Radeon HD 7750 revisited
If it's high-res, high-quality gaming you're after, AMD's Radeon HD 7750 isn't the graphics card for you. Introduced back in February, the baby 7000-series card has been cut in specification so severely that while the top-of-the-line 7970 offers serious grunt, this bottom-of-the-pack alternative provides merely a whimper.
It's a card that will be overlooked by gaming enthusiasts, but also one that shouldn't be ruled out by everyone else. It's affordable, for starters, with cards readily available from as little as £80, and if you're tight on space, this 7000-series card might be your best bet; it isn't particularly big, it's powered completely by the PCIe bus, and its multimedia feature set is top-notch.
A Radeon HD 7750, then, should be a strong contender for home theatre PCs, but some of AMD's partners unfortunately aren't seeing it that way. In the months following launch, we've seen the baby 7000-series card kitted out with big, meaty coolers that are, putting it quite bluntly, pointless. This is a card that we reckon ought to be compact, quiet and cheap, so we've dug out two that attempt to meet some of those requirements in their own unique way; the £95 Sapphire Radeon HD 7750 Ultimate and the £80 VTX3D HD 7750.
VTX3D HD 7750
Starting with the cheaper of the two, the £80 VTX3D HD 7750 looks like a nostalgic AMD graphics card - it's finished in long-forgotten ATI red, features no dedicated CrossFire fingers and no PCIe power connectors.

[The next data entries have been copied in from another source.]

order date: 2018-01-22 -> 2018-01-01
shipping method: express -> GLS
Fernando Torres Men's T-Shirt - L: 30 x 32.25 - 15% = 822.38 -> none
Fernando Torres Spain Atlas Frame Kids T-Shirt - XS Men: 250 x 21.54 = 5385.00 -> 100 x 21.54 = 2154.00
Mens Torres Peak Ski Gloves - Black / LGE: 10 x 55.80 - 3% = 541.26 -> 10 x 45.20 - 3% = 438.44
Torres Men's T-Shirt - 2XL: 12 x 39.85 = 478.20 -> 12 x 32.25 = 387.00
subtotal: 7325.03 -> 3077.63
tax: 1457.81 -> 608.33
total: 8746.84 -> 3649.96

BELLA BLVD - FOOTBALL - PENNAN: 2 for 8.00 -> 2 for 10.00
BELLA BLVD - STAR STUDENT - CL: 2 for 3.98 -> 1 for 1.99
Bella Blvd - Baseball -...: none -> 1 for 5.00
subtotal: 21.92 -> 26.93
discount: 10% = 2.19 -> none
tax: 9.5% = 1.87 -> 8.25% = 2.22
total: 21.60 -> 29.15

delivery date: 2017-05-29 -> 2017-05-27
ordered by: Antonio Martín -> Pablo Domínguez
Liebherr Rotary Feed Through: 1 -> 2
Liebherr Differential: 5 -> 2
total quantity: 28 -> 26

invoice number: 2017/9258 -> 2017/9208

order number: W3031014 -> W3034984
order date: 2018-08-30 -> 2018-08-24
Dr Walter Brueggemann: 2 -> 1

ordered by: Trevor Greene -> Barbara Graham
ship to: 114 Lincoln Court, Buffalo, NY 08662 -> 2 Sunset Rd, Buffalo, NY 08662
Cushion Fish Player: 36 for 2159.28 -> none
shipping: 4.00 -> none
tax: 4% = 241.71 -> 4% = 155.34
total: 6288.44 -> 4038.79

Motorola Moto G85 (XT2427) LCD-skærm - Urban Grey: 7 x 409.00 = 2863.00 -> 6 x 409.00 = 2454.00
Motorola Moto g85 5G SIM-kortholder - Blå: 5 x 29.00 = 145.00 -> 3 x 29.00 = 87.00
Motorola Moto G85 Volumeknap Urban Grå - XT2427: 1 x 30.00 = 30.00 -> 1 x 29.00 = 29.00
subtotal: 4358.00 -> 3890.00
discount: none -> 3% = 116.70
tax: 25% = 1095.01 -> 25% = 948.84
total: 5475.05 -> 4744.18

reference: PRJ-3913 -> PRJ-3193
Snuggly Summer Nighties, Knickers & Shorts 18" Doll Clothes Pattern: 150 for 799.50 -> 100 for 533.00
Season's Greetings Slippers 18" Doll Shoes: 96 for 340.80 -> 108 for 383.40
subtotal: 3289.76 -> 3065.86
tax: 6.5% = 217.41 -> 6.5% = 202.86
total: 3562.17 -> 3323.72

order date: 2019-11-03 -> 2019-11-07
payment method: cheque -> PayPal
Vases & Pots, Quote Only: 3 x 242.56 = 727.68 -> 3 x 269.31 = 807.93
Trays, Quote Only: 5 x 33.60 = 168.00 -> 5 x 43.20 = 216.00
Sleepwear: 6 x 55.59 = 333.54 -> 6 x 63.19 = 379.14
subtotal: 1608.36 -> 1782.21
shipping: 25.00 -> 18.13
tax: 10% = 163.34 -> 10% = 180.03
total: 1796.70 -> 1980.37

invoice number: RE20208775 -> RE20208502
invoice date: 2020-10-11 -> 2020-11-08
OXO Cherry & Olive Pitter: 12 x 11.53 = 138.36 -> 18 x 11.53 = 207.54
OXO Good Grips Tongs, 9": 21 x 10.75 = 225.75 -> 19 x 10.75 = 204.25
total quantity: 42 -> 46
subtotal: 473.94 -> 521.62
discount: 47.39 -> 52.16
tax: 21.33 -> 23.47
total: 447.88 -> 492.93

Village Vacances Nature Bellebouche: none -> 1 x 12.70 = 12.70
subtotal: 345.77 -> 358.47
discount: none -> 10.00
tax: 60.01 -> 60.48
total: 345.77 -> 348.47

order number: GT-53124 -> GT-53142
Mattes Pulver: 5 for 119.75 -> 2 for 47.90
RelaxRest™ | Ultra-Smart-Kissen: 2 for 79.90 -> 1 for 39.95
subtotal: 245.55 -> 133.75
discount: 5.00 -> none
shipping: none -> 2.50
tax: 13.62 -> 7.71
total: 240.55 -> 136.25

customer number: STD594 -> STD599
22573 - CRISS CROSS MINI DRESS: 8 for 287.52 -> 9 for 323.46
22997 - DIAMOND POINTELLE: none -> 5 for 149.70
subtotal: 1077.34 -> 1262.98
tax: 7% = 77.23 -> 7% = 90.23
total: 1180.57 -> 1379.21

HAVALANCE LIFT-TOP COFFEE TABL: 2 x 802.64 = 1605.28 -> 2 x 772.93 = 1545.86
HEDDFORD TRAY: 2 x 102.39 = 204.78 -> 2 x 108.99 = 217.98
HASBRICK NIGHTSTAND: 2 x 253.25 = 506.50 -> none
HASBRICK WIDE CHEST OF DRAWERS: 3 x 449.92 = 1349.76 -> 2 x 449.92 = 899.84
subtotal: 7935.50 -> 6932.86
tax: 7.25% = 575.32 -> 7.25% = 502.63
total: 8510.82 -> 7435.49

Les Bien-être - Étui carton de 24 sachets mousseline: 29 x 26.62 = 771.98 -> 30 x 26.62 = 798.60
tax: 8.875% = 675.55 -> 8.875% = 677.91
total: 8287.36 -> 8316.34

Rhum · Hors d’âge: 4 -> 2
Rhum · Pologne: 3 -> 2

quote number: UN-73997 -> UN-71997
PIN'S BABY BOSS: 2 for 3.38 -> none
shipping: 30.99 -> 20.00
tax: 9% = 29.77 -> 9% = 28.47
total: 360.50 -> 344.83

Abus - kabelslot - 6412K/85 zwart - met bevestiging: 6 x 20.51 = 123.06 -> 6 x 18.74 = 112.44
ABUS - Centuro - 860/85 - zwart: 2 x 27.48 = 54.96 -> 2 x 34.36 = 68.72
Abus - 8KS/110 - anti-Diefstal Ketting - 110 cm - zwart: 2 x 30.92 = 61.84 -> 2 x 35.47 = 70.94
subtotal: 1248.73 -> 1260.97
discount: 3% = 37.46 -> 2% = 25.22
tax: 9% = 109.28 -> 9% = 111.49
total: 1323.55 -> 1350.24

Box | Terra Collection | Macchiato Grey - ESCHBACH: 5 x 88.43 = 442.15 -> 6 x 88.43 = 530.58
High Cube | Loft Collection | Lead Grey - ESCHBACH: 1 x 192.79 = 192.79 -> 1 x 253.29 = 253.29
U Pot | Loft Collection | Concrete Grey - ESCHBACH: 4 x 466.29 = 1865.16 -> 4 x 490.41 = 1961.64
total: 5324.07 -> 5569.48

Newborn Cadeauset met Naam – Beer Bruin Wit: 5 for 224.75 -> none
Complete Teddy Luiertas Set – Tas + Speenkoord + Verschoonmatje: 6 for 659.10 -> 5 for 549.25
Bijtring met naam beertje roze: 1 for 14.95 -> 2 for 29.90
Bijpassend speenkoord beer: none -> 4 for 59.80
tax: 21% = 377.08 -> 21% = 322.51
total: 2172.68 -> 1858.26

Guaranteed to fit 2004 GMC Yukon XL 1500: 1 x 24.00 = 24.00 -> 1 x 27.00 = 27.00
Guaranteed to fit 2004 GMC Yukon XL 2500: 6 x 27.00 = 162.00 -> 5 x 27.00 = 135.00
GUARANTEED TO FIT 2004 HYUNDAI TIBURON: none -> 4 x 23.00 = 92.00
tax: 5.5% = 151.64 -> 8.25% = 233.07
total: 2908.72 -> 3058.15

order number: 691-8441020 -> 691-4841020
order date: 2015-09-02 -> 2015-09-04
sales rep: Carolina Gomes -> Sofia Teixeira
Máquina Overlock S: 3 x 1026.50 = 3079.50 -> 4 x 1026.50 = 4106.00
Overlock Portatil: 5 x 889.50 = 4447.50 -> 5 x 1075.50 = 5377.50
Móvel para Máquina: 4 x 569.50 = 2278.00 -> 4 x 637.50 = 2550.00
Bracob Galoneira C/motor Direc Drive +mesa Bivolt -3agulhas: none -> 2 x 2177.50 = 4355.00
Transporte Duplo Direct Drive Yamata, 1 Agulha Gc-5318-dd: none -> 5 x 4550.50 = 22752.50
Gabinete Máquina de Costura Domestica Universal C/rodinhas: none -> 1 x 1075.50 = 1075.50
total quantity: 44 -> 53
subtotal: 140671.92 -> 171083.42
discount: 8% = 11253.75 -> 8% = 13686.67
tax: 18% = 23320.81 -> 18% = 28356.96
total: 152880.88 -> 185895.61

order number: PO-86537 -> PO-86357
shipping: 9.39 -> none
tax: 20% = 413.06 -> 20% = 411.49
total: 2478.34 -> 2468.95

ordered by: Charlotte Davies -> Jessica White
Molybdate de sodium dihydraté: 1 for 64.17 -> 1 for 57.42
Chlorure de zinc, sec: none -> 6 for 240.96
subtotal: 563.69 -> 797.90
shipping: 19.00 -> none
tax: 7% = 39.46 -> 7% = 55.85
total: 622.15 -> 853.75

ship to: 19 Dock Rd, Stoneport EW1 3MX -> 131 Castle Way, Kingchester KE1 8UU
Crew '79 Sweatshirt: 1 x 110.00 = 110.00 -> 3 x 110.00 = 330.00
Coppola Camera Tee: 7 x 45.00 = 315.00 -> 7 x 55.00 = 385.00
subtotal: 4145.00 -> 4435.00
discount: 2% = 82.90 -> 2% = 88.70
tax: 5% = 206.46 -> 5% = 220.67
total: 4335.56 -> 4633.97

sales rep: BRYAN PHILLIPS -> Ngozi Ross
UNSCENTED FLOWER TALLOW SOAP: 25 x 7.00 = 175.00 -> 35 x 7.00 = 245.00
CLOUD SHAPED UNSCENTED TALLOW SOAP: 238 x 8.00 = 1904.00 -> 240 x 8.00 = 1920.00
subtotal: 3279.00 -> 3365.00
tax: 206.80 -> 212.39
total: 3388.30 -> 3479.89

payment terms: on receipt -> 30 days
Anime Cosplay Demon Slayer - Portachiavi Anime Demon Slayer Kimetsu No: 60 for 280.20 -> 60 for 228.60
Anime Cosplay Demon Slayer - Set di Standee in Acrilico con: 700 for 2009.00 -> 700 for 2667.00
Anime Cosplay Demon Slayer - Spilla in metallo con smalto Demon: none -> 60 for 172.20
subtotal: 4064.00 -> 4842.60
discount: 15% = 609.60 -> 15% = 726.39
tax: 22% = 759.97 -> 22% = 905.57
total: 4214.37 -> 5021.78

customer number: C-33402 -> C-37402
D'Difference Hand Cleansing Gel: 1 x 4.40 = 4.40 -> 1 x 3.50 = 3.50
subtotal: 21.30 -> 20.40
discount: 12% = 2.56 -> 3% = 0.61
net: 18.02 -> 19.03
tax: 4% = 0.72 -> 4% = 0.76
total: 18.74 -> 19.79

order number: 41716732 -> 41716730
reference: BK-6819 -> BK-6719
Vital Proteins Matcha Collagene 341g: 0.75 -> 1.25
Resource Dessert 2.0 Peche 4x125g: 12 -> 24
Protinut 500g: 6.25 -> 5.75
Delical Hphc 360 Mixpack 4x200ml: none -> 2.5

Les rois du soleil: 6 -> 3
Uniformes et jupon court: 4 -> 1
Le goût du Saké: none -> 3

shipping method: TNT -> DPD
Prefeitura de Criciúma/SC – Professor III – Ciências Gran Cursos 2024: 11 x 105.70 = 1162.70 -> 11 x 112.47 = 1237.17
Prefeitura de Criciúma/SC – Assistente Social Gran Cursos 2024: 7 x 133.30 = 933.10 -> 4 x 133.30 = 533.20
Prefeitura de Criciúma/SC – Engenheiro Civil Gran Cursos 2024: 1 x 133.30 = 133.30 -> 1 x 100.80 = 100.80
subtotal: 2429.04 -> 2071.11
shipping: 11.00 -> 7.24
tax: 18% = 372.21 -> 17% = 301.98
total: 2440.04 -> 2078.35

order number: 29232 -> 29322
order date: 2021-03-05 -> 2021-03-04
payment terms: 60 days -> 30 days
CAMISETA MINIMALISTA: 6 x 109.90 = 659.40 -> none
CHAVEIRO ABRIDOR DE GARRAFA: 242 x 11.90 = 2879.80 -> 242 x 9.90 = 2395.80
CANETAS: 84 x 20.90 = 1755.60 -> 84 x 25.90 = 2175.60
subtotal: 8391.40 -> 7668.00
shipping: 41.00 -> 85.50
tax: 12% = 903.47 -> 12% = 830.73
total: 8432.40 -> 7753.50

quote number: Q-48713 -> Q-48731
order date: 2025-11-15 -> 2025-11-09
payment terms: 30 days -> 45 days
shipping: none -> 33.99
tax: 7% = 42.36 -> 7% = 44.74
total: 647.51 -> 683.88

Like AMD's reference board, power is supplied via the motherboard's PCIe bus, and the same interface allows for two-card CrossFire configurations. Handy to know, as VTX3D's card is designed to be a single-slot solution, making it easy to put two side-by-side on even the tightest motherboards.
VTX3D understands that the Radeon HD 7750's 28nm GPU doesn't require a lot of cooling, and the small fan sat atop of a mid-size heatsink should prove to be more than sufficient.
The design is in no way exciting, but the full-height PCB is relatively compact at 170mm in length and the card's total thickness is kept under 20mm.
A potential match for space-constrained chassis, but while we appreciate the single-slot form factor, VTX3D doesn't attempt to increase the performance on offer. In keeping with AMD's reference design, the card's core is clocked at 800MHz and the 1GB frame buffer runs at a stock 4,500MHz.
It's more of the same up front, too, where the VTX3D Radeon HD 7750 sticks to AMD's standard trio of outputs; DisplayPort, HDMI and dual-link DVI.
There's nothing other than a DVI-to-VGA adaptor in VTX3D's bundle, so you'll need to source your own HDMI cable if you're thinking of hooking this up to a big-screen TV, but you can rest assured in the knowledge that the card's forward-looking HDMI 1.4 port offers full support for quad-HD resolutions, stereoscopic 3D and 7.1 audio.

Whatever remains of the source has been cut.